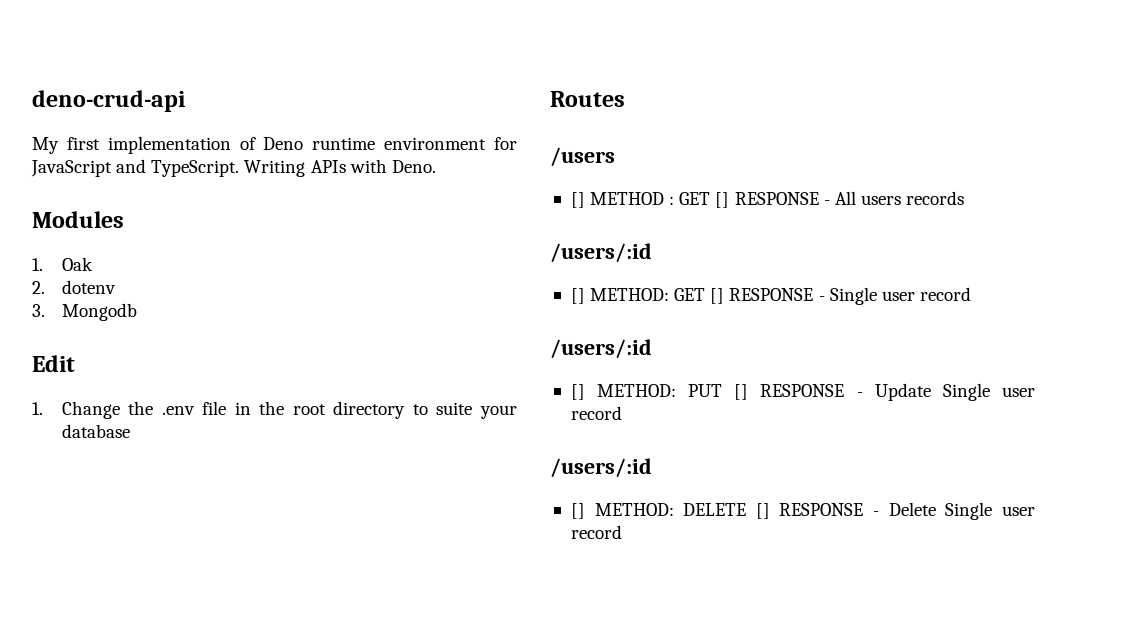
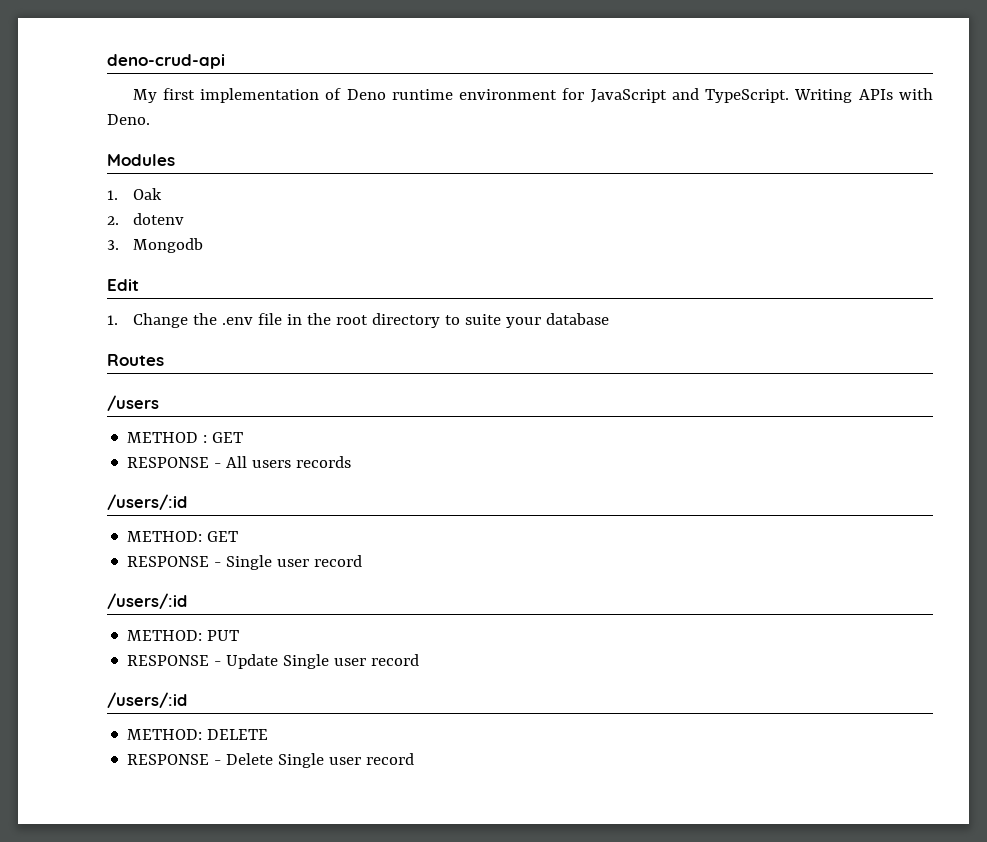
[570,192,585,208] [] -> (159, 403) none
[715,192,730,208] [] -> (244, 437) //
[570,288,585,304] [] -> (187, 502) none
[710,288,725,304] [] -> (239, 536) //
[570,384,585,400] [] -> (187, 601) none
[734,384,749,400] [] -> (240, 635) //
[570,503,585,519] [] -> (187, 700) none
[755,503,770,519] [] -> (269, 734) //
-*-
▸ Exercise requirements:
Return all the data above as written, leaving out only the pictures.

▸ Problem solution:
[570,192,585,208] [] -> (159, 403) none
[715,192,730,208] [] -> (244, 437) //
[570,288,585,304] [] -> (187, 502) none
[710,288,725,304] [] -> (239, 536) //
[570,384,585,400] [] -> (187, 601) none
[734,384,749,400] [] -> (240, 635) //
[570,503,585,519] [] -> (187, 700) none
[755,503,770,519] [] -> (269, 734) //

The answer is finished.